Times Chronicle & Public Spirit
Columnist fails to see the root cause of issues surrounding immigration
To the Editor:
Jerry Shenk (“Seeking clarity on issues surrounding illegal immigration,” June 24) has run out of names to call his opponents, so he has invented a word (oikophobes) to argue that liberals are arguing against their own best interests. He sounds rather as if he wants to accuse his critics of liking the wrong brand of yogurt. Yet he fails to make a case that people who argue for the humane treatment and welcoming of immigrants actually are arguing against their own best interests. Instead his argument appears to be that he calls his enemies more interesting names than his enemies have been able to muster against Trump and his policies.
Shenk fails to take into account that the United States has consistently undermined the governments and economies of Central and South America — almost from the time of our nation’s founding. Certainly, from the time of the Nixon regime, where we had intervened to favor military coups in Chile, Argentina, El Salvador, Brazil; and Reagan, who famously financed a private army of Contras with Iranian oil money while destabilizing neighboring Honduras, El Salvador and Guatemala. These were not orderly redistributions of power to upright moral military bastions of honesty but who fought their own people by dropping them from airplanes and helicopters over oceans and wilderness areas, after kidnapping them on the streets, and set up crony-capitalist kleptocacies. Yet Shenk and Trump blame the formation of gangs from this region as founded on Democratic leadership. It was Republicans who encouraged this corruption and yet were “shocked, shocked” when generals were found to be gambling with the future of their countries.

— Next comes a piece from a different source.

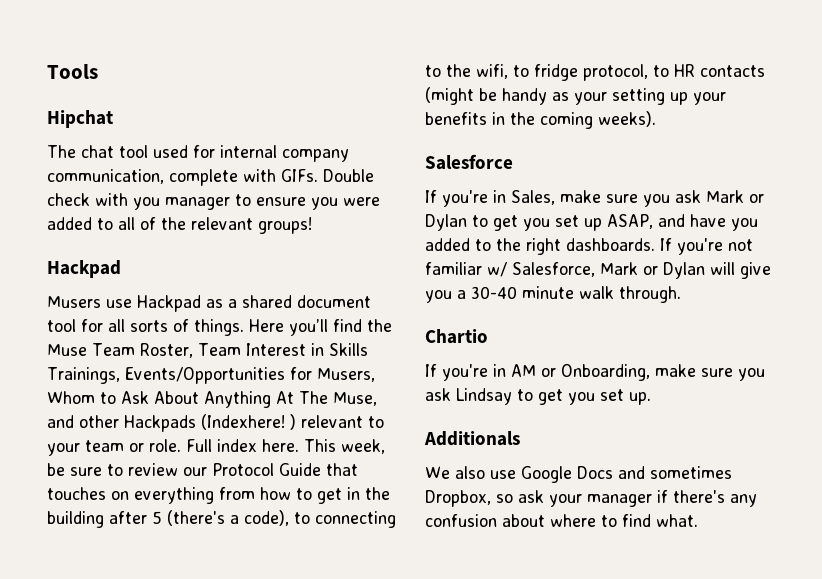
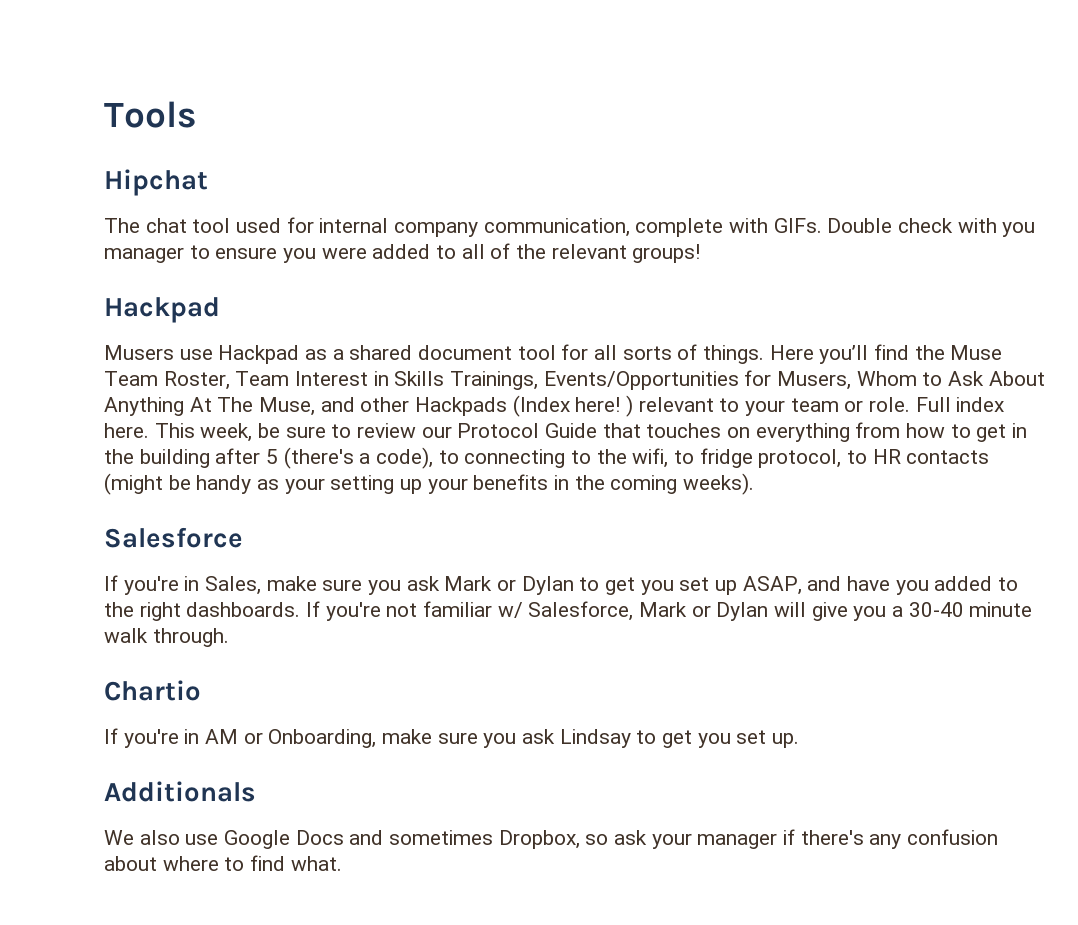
[201,414,285,430] (Indexhere! -> [512,395,621,417] (Index here!

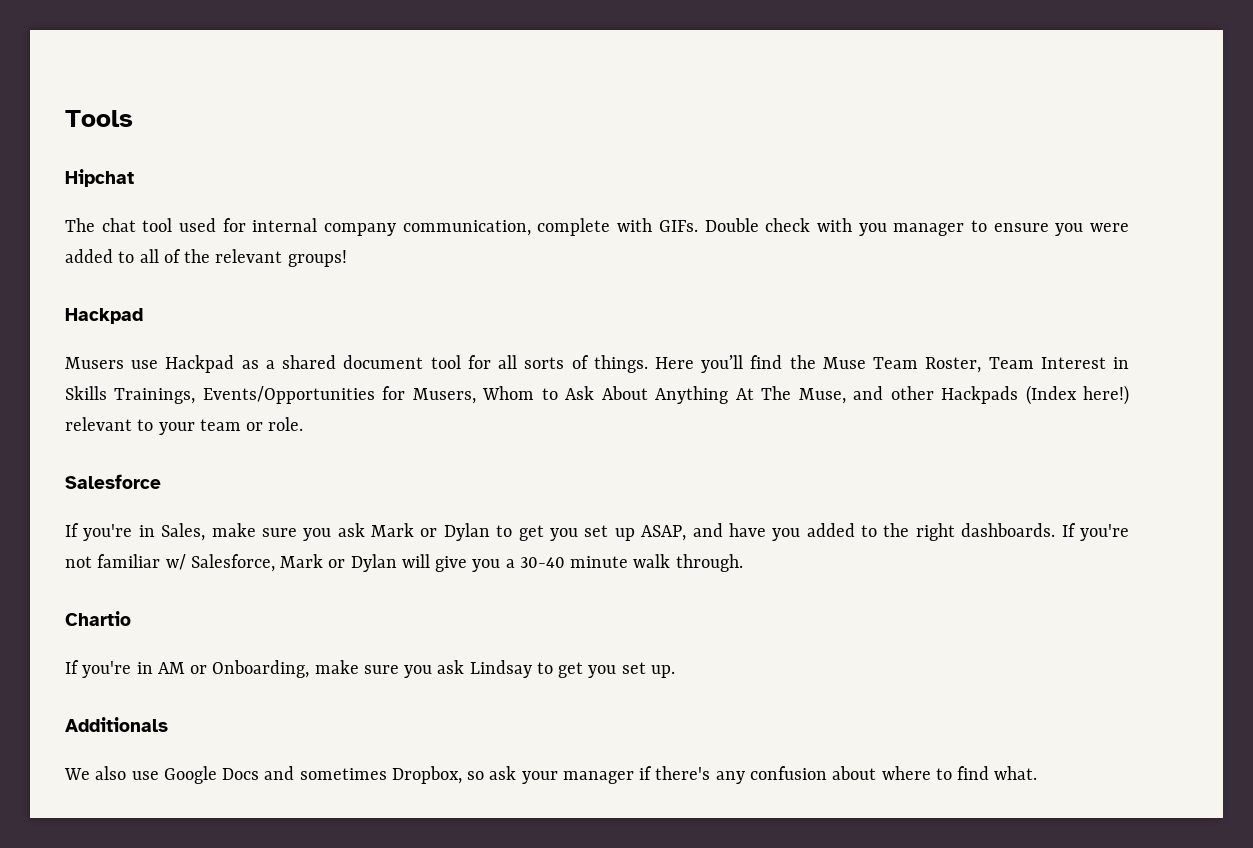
[575,395,634,417] here! ) -> [1083,385,1129,405] here!)
[915,397,1005,412] [104,422,1028,442] [104,447,990,469] [104,473,755,495] Full index here. This week, be sure to review our Protocol Guide that touches on everything from how to get in the building after 5 (there's a code), to connecting to the wifi, to fridge protocol, to HR contacts (might be handy as your setting up your benefits in the coming weeks). -> (304, 424) none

To make matters worse, NAFTA and CAFTA undermined and destroyed local agriculture in Central and South America, by demanding that countervailing tariffs could not be raised against subsidized American crops. Without being able to sell their own food crops, migrants came north to find jobs. Other farmers began to grow drug crops. We, in effect, have been exporting our fiscal deficit to feed a migration problem and a drug problem — which benefits mainly Red State agricultural economy and which we have allowed to be used as a whipping boy against public services and education. Jerry Shenk’s lack of perspective perpetuates these Republican myths on the origins of our immigration problems.